THE STATE OF TEXAS, Appellee

 

 

On Appeal from the 124th Judicial District Court

Gregg County, Texas

Trial Court No. 30213-B

 

 

Before Morriss, C.J., Ross and Carter, JJ.

Memorandum Opinion by Justice Carter

 

MEMORANDUM OPINION

 

Robert Earl May, a gymnastics coach, appeals from his conviction for two offenses. In this case, he was convicted for indecency with a child which was enhanced to a first degree felony. In a companion case that was tried with this case, and which is also on appeal (06-03-00168-CR), he was convicted for aggravated sexual assault on a child under fourteen. The trial court assessed punishment at life imprisonment for both cases, to run consecutively.

May contends that the evidence is legally and factually insufficient to support his conviction and that the court erred by having an incorrect part of the testimony read to the jury during deliberations, by not suppressing May's statement, and erred by allowing the State to enhance punishment. May also contends that the court erred by refusing to provide him with the complainant's school records and that two segments of testimony were improperly admitted.

The contentions of error in this case, with the exception of the sufficiency arguments, are identical to those raised in the companion appeal. For the reasons we stated in that opinion, in this case, we likewise find no reversible error on those bases. We now turn to the contention of error involving legal and factual sufficiency as to this complainant, H.M.

In reviewing the legal sufficiency of the evidence, we view the relevant evidence in the light most favorable to the verdict and determine whether any rational trier of fact could have found the essential elements of the crime beyond a reasonable doubt. Johnson v. State, 23 S.W.3d 1, 7 (Tex. Crim. App. 2000). In reviewing the factual sufficiency of the evidence, we are required to determine whether, considering all the evidence in a neutral light, the jury was rationally justified in finding guilt beyond a reasonable doubt. Zuniga v. State, No. 539-02, 2004 Tex. Crim. App. LEXIS 668, at *20 (Tex. Crim. App. Apr. 21, 2004). There are two ways in which we may find the evidence to be factually insufficient. First, if the evidence supporting the verdict, considered alone, is too weak to support the jury's finding of guilt beyond a reasonable doubt, then we must find the evidence insufficient. Id. Second, if when we weigh the evidence supporting and contravening the conviction we conclude that the contrary evidence is strong enough that the State could not have met its burden of proof, we must find the evidence insufficient. Id. "Stated another way, evidence supporting guilt can 'outweigh' the contrary proof and still be factually insufficient under a beyond-a-reasonable-doubt standard." Id. If the evidence is factually insufficient, then we must reverse the judgment and remand for a new trial. Clewis v. State, 922 S.W.2d 126, 135 (Tex. Crim. App. 1996).
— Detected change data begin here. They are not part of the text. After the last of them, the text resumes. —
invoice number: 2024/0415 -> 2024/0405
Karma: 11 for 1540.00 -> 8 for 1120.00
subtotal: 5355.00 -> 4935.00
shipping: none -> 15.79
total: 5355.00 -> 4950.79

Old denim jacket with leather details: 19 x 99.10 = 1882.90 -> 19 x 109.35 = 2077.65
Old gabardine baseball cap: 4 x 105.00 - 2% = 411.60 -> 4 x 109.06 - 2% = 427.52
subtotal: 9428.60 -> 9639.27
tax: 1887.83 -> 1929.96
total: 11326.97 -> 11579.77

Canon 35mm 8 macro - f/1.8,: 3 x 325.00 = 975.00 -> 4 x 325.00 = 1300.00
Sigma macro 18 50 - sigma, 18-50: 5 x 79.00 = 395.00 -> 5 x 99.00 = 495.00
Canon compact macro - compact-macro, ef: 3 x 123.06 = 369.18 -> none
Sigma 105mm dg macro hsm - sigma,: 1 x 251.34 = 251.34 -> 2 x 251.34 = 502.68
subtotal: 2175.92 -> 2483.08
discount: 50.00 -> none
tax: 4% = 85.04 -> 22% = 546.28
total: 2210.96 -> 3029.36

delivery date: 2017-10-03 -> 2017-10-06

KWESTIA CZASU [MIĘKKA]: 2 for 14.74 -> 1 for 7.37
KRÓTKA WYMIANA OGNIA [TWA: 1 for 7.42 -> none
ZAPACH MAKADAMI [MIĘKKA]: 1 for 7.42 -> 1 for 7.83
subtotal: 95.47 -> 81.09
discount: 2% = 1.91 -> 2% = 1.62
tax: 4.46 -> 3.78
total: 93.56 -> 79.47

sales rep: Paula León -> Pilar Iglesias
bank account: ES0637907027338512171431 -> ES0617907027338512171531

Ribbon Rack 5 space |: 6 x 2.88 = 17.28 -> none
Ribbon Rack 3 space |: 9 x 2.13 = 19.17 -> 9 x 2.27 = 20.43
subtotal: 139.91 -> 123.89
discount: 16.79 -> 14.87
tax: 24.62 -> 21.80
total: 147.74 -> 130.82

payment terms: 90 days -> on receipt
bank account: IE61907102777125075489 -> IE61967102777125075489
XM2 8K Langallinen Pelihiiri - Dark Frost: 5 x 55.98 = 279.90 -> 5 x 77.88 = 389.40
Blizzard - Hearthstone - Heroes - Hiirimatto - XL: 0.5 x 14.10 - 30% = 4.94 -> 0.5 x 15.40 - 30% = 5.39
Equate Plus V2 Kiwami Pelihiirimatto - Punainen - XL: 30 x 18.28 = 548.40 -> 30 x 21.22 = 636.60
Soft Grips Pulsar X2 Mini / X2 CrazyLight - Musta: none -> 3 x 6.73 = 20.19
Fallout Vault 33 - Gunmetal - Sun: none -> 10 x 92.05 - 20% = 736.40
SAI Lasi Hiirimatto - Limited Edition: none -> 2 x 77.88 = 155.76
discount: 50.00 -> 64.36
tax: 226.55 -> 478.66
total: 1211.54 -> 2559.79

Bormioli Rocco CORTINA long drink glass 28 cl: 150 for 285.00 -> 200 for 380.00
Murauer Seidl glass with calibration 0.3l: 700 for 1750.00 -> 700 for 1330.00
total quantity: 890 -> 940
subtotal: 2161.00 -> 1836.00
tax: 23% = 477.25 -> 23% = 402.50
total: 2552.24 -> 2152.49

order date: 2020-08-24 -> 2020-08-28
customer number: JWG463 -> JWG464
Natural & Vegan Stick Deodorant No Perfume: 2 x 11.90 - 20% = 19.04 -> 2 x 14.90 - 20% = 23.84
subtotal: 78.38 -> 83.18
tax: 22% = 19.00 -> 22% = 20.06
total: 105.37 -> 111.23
H.M. testified that she and the complainant in the companion case, B.B., were playing a game called the "maze game," which involved taking gymnastics mats and making tunnels out of them. H.M. testified that B.B. went to the bathroom, and while she was gone, May touched her on the breast, and then also testified that she thought he was trying to touch her on her "private," but that she pushed his hand away. She was questioned about a statement she had made to Ada McCloud (the interviewer for Children's Advocacy Center), that he had also tried to touch her on the buttocks, but at trial clarified that statement, testifying that, "[i]t looked like he was reaching there towards my buttocks."

Indecency with a child occurs when a person has "sexual contact" with a child younger than seventeen years old who is not the spouse of that person. Tex. Pen. Code Ann. 21.11(a)(1) (Vernon 2003). Sexual contact is any touching by a person of the breast of a child with intent to arouse or gratify the sexual desire of any person. Tex. Pen. Code Ann. 21.11(c)(1) (Vernon 2003).

The testimony of H.M. describes such a touching. Intent can be inferred from the conduct and surrounding circumstances. Couchman v. State, 3 S.W.3d 155, 163 (Tex. App. Fort Worth 1999, pet. ref'd); Santos v. State, 961 S.W.2d 304, 308 (Tex. App. Houston [1st Dist.] 1997, pet. ref'd). When reviewed most favorably to the verdict, the evidence is legally sufficient to allow a rational trier of fact to determine all elements of the offense beyond a reasonable doubt.

In our factual review, however, we look at all of H.M.'s other statements and testimony, and all of the other evidence, including the videotape of her interview by the State.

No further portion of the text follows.